# WHAT TO PRODUCE
For every entry, reproduce the wording exactly and omit any image it holds.

__________________________________________________

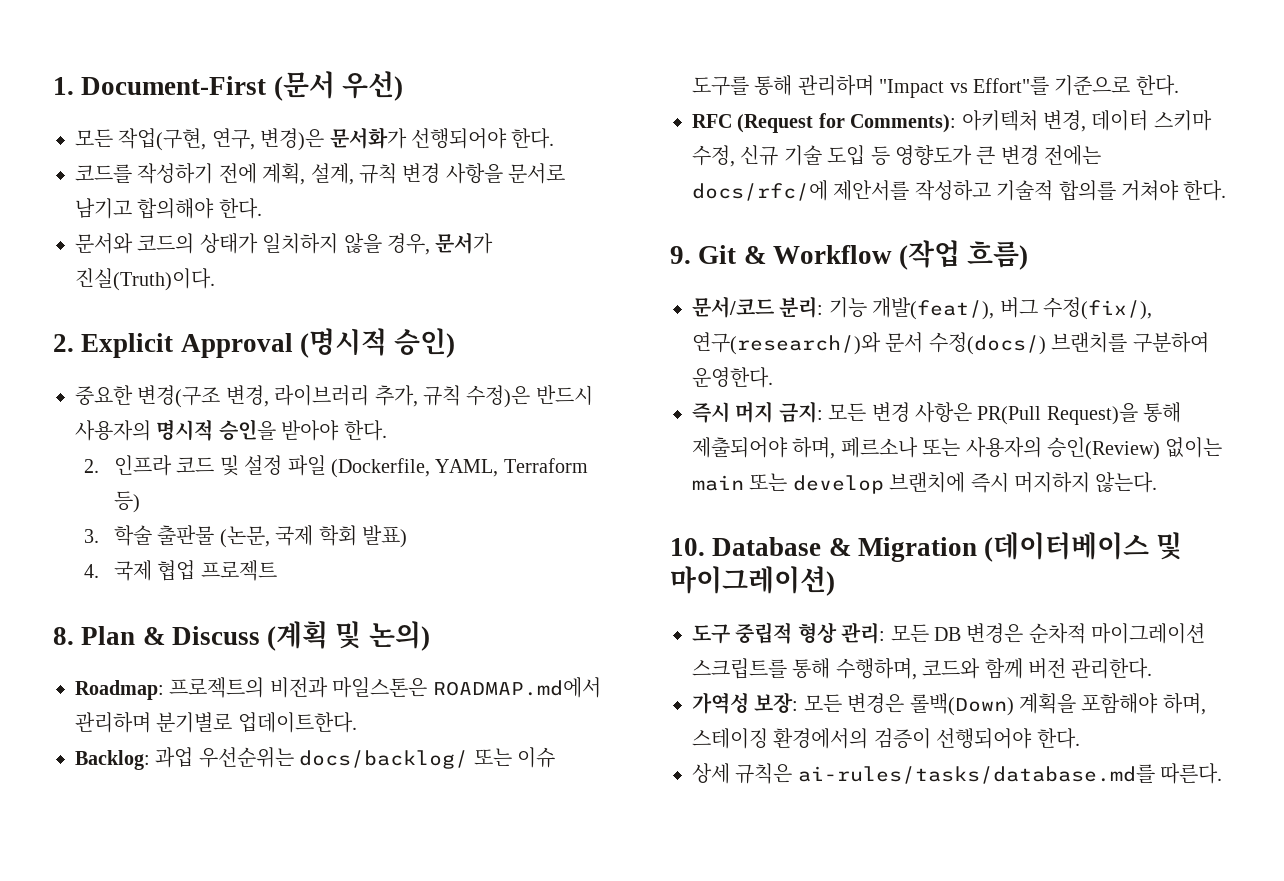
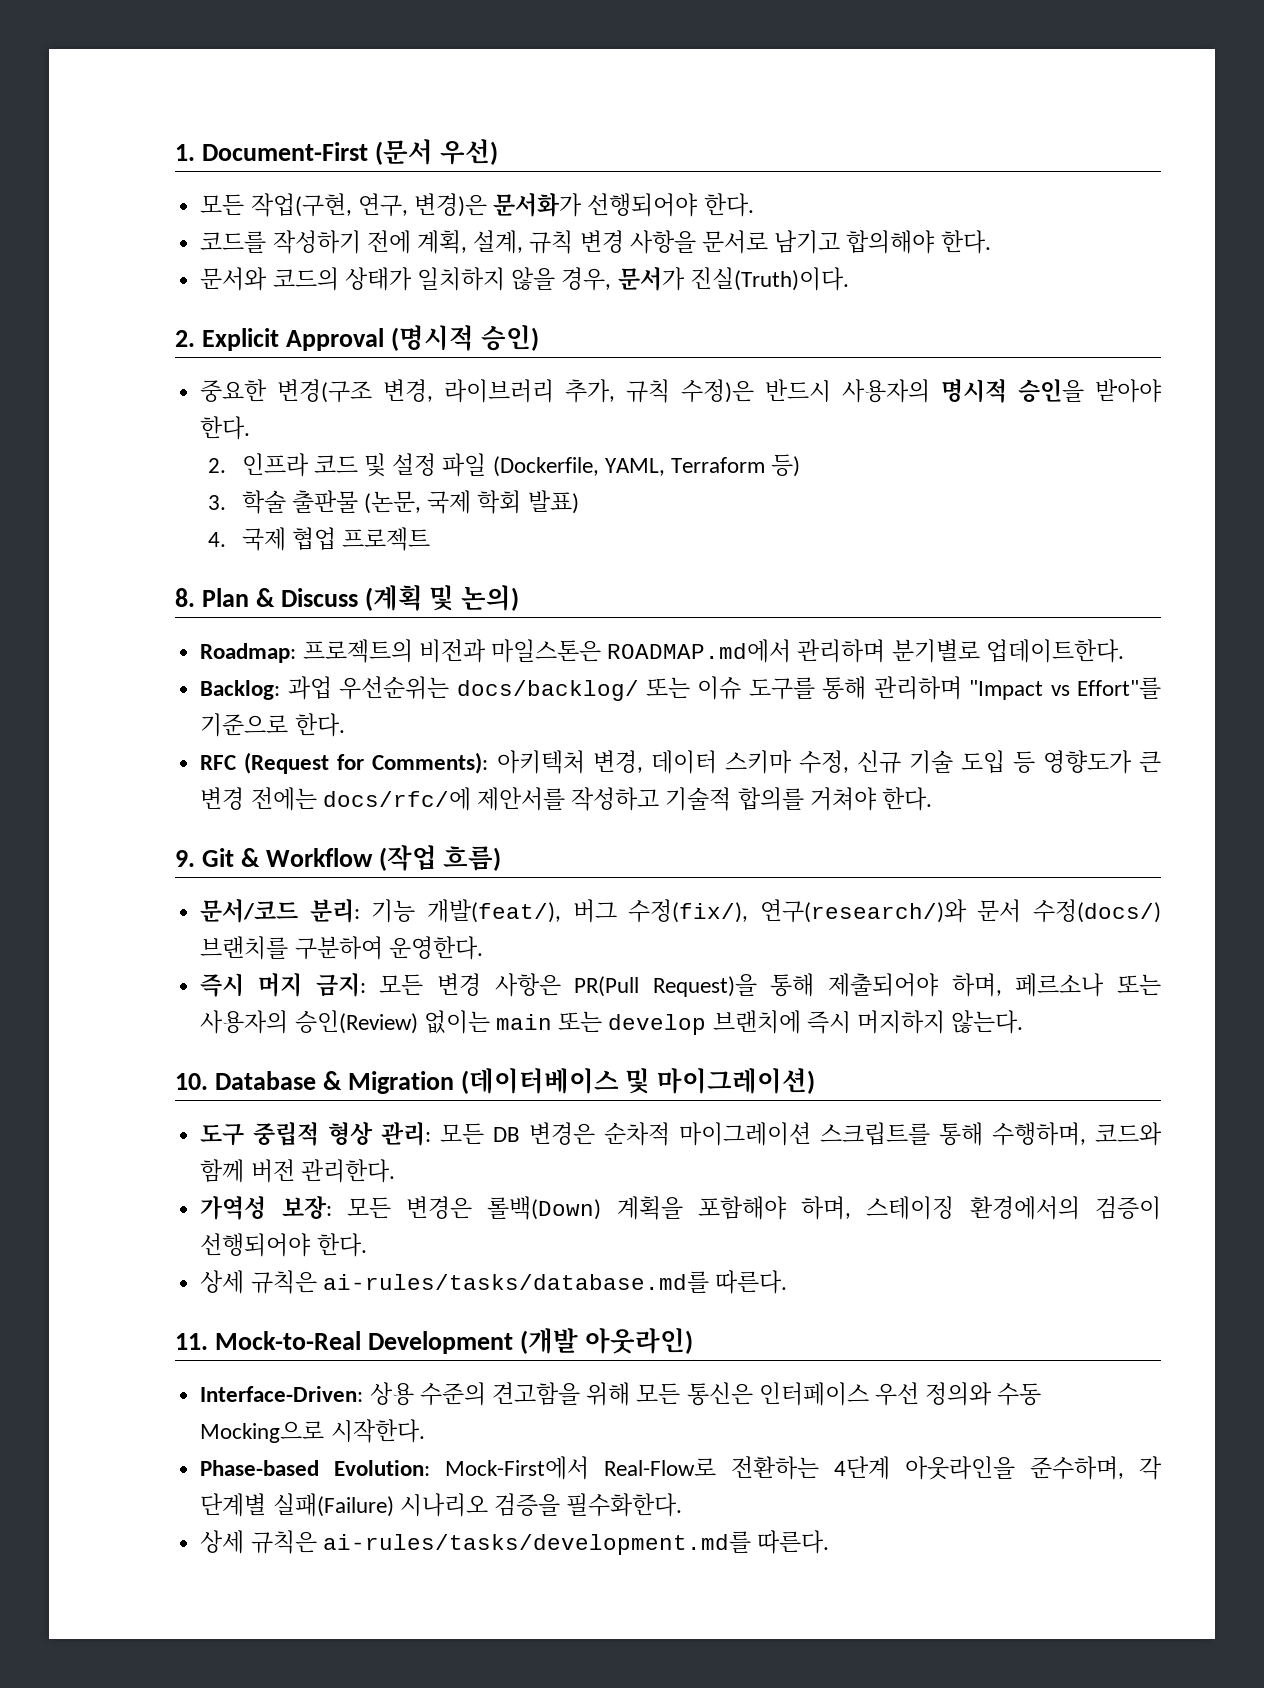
+ 11. Mock-to-Real Development (개발 아웃라인)
+ Interface-Driven: 상용 수준의 견고함을 위해 모든 통신은 인터페이스 우선 정의와 수동 Mocking으로 시작한다.
+ Phase-based Evolution: Mock-First에서 Real-Flow로 전환하는 4단계 아웃라인을 준수하며, 각 단계별 실패(Failure) 시나리오 검증을 필수화한다.
+ 상세 규칙은 ai-rules/tasks/development.md를 따른다.

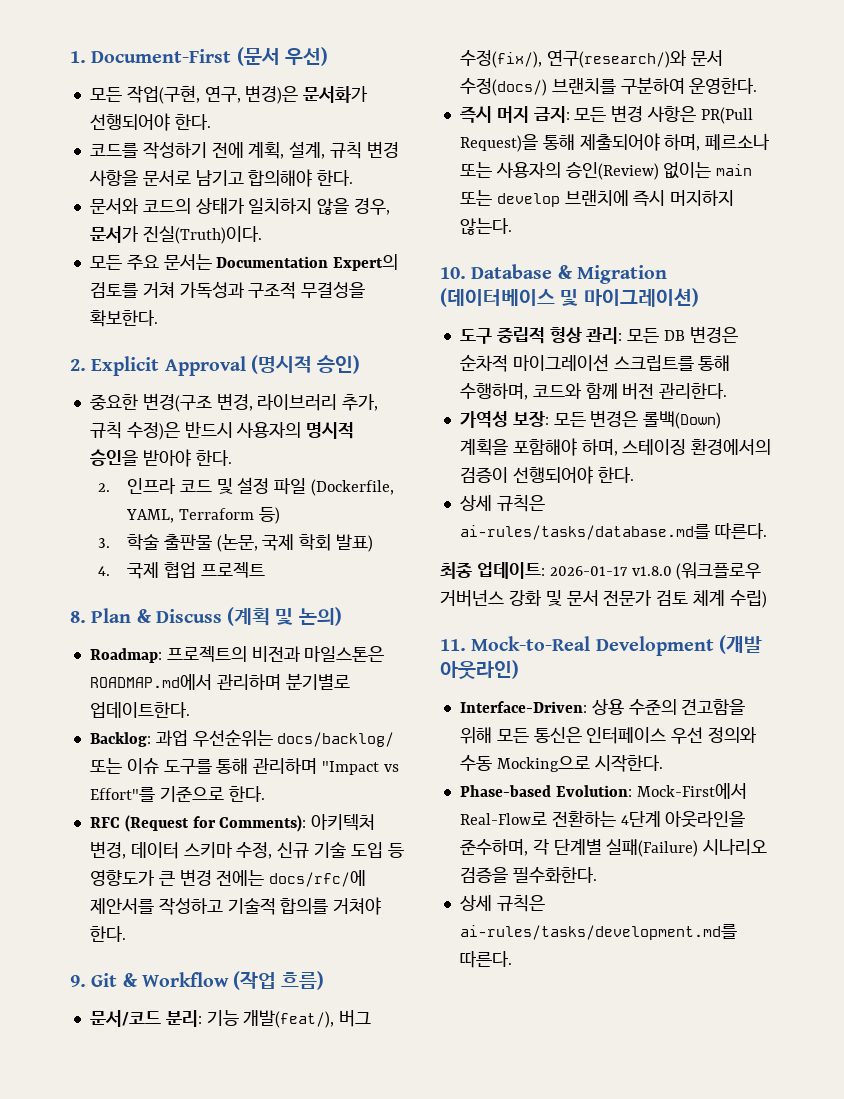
+ 모든 주요 문서는 Documentation Expert의 검토를 거쳐 가독성과 구조적 무결성을 확보한다.
+ 최종 업데이트: 2026-01-17 v1.8.0 (워크플로우 거버넌스 강화 및 문서 전문가 검토 체계 수립)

__________________________________________________

# OUTPUT FOR THIS TASK
+ 11. Mock-to-Real Development (개발 아웃라인)
+ Interface-Driven: 상용 수준의 견고함을 위해 모든 통신은 인터페이스 우선 정의와 수동 Mocking으로 시작한다.
+ Phase-based Evolution: Mock-First에서 Real-Flow로 전환하는 4단계 아웃라인을 준수하며, 각 단계별 실패(Failure) 시나리오 검증을 필수화한다.
+ 상세 규칙은 ai-rules/tasks/development.md를 따른다.

+ 모든 주요 문서는 Documentation Expert의 검토를 거쳐 가독성과 구조적 무결성을 확보한다.
+ 최종 업데이트: 2026-01-17 v1.8.0 (워크플로우 거버넌스 강화 및 문서 전문가 검토 체계 수립)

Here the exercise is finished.